Temp. Cite: [2015] F.T.R. TBEd. AU.047

SNF Inc. (plaintiff) v. Ciba Specialty Chemicals Water Treatments Limited (defendant)

(T-1749-11; 2015 FC 997)

Indexed As: SNF Inc. v. Ciba Specialty Chemicals Water Treatments Ltd.

Federal Court

Phelan, J.

August 24, 2015.

Summary:

The plaintiff brought an action for a declaration that Canadian Patent CA 2 515 581 (the 581 Patent), a process of "rigidifying" a material using polymers, was invalid.

The Federal Court concluded that the 581 Patent and all claims thereof were invalid, void and of no force and effect.
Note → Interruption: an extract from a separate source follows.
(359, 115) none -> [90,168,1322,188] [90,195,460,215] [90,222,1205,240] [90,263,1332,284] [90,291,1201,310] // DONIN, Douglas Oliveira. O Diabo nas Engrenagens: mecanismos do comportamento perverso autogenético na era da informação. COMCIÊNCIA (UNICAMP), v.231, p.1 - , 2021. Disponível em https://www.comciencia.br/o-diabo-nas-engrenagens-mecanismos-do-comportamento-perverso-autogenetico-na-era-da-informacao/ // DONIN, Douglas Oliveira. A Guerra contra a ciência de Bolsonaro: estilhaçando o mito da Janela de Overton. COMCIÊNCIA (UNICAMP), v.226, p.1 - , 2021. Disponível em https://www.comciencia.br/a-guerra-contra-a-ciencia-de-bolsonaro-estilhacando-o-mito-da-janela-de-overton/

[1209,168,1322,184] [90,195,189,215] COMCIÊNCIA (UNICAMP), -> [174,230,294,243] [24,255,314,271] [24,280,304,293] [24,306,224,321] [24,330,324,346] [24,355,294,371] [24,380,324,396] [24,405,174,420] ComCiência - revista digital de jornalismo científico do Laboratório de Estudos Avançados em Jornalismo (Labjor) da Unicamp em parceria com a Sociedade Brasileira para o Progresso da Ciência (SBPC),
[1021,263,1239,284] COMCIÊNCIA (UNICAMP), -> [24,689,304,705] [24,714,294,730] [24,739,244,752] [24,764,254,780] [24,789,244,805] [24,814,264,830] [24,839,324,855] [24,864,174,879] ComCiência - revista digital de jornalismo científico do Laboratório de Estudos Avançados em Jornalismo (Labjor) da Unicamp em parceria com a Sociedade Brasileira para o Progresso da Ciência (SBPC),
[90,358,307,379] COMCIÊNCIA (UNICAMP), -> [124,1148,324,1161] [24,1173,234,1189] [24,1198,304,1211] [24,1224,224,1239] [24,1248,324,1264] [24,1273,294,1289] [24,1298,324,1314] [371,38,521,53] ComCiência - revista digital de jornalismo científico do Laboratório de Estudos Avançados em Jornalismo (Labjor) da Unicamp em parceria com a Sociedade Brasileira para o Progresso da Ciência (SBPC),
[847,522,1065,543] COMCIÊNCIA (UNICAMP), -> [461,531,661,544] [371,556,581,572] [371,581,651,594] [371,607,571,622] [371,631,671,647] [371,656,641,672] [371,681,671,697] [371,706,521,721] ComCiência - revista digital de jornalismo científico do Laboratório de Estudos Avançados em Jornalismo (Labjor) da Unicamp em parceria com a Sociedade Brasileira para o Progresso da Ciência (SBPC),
Patents of Invention - Topic 1032

The specification and claims - Construction of a patent - Particular patents - The plaintiff sought a declaration that Canadian Patent CA 2 515 581, a process of "rigidifying" a material using polymers, was invalid - The evidence was focused on Claim 1 and its dependent Claims 2 to 31 - If Claim 1 was invalid, then its dependent claims were likewise invalid - The essential point in dispute was the meaning of the term "rigidification" or "to rigidify" - The Federal Court stated that "To the extent that the Defendant attempts to make the case that rigidification is novel and different from settling and sedimentation, they have not made out that case. The Patent itself does not teach such distinction - it does not describe or rely on any scientific background to establish such a distinction. The Patent minimally mentions settling/sedimentation and does not directly compare it with rigidification" - The court further stated that "A major difficulty with the word 'rigidify' is that not only is it imprecise in itself, it has no parameter. It is a qualitative term generally referring to the strength and characteristics of tailing materials deposited in some form of facility. ... In view of the sometime equivocal evidence and lack of quantification, the Court finds that rigidification is: increasing the yield stress of a mineral deposit rapidly whereby the flow of the deposit is minimized and the weight of subsequent layers of like deposits is supported" - See paragraphs 128 to 163.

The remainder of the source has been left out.